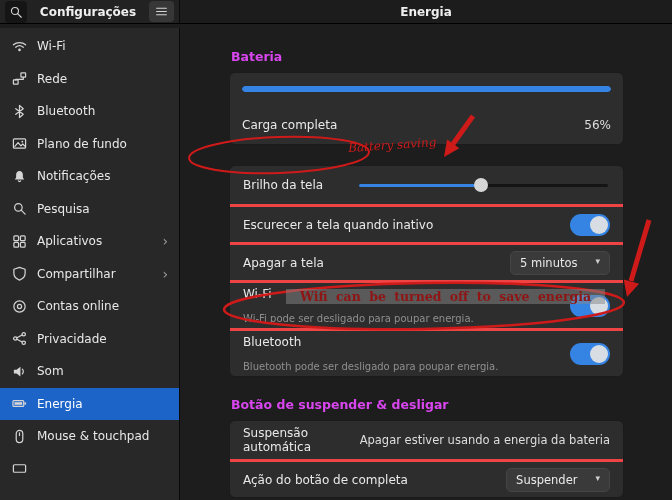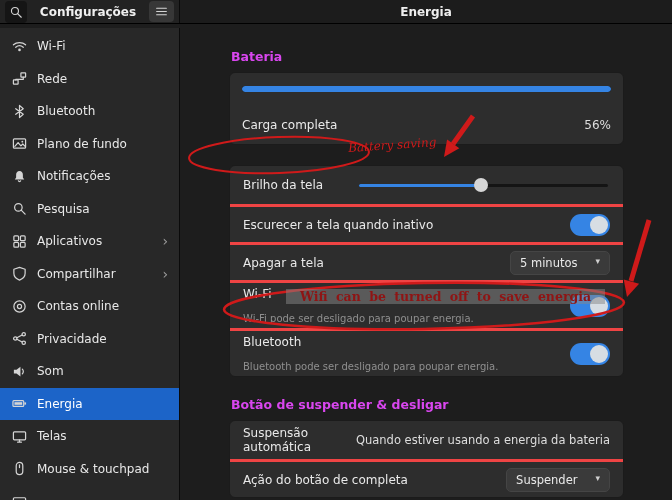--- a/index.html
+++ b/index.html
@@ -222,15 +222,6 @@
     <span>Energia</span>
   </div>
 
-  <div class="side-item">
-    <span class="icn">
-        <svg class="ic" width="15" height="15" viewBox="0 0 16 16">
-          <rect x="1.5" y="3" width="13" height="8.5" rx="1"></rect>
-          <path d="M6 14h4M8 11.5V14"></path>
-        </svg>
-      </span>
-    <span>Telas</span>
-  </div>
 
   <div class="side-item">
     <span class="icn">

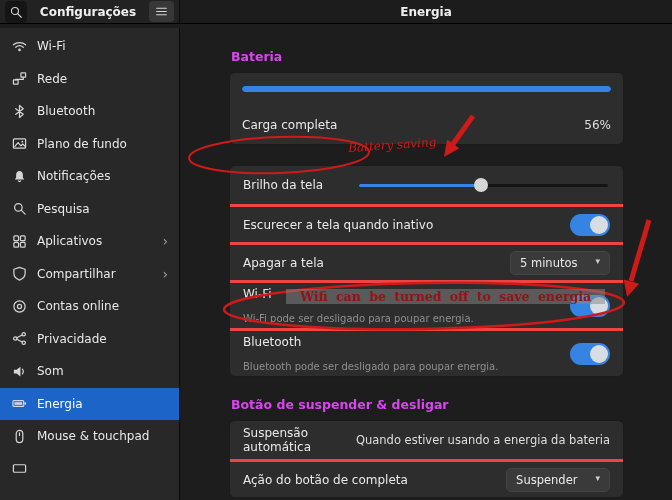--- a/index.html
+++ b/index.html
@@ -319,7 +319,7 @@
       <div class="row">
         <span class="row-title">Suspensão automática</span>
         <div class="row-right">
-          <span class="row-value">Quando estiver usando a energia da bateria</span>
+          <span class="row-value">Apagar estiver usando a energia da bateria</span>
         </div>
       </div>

========================================================================

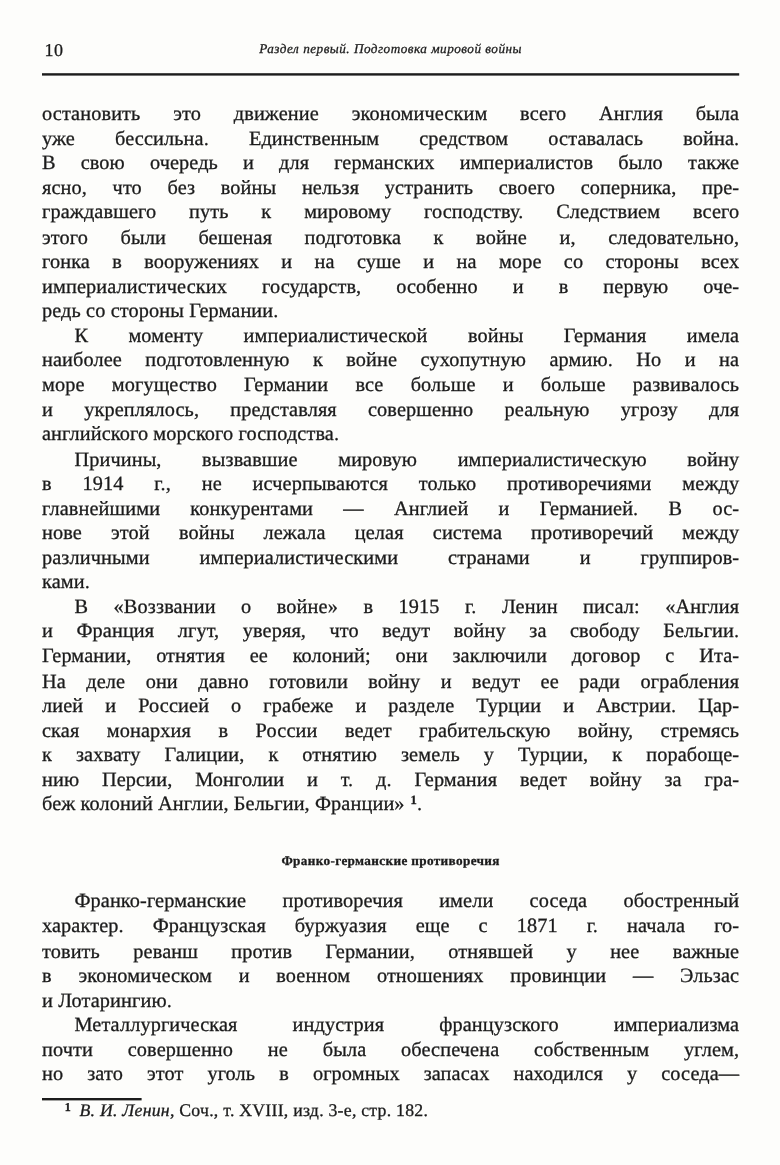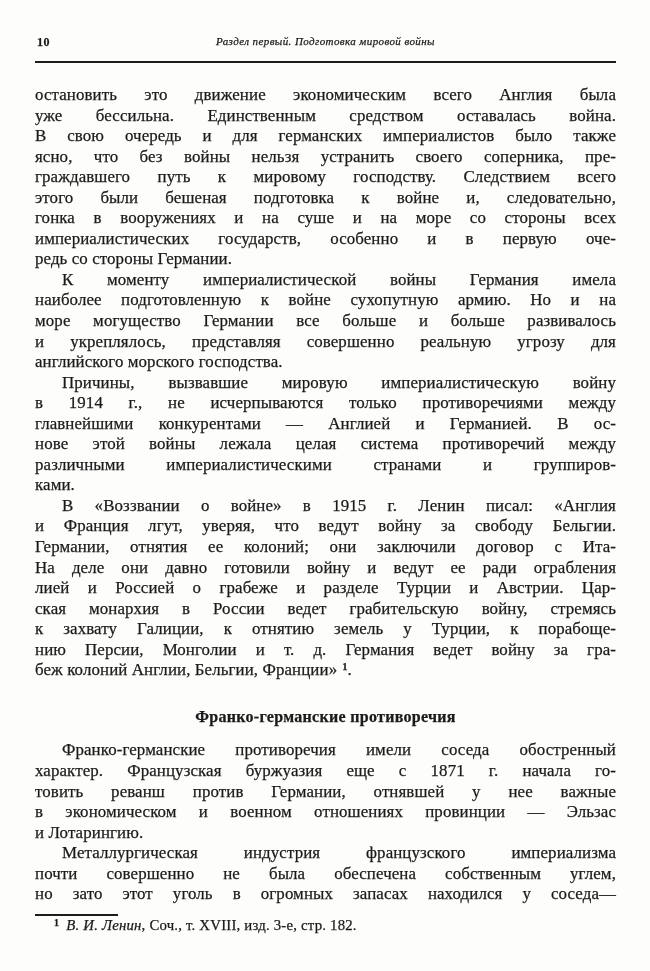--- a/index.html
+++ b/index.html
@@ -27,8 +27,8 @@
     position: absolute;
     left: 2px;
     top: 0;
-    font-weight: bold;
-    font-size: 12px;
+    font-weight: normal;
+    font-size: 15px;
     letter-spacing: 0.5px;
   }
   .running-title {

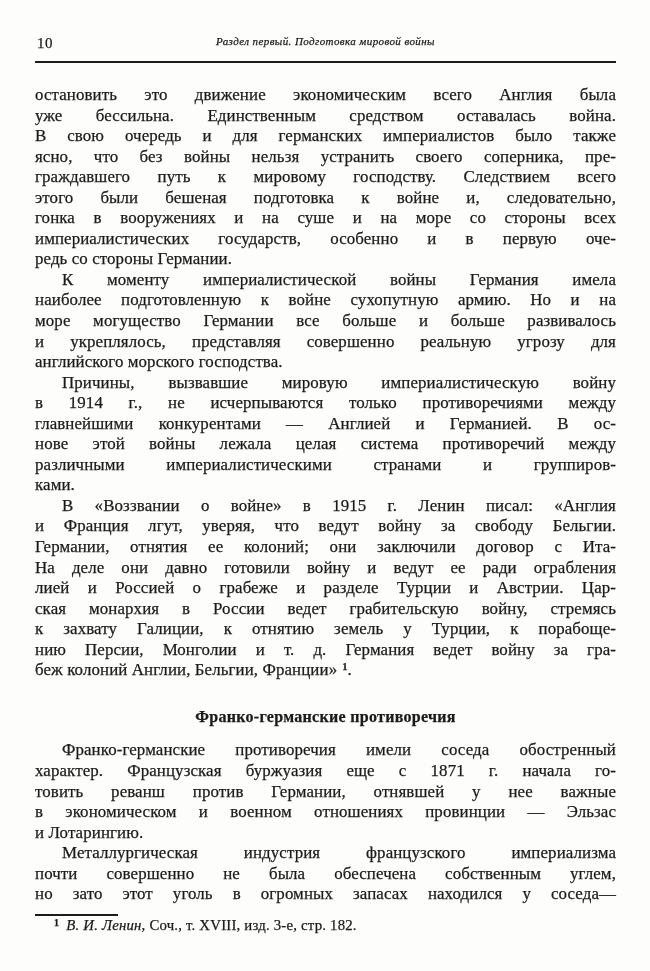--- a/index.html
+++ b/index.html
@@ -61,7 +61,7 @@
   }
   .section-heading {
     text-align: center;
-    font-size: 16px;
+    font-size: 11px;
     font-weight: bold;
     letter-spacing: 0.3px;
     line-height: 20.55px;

========================================================================

Task to complete ▸ The required answer is each line of the entries containing the string "width".

Response area ▸
-        <svg class="ic" width="15" height="15" viewBox="0 0 16 16">
-          <rect x="1.5" y="3" width="13" height="8.5" rx="1"></rect>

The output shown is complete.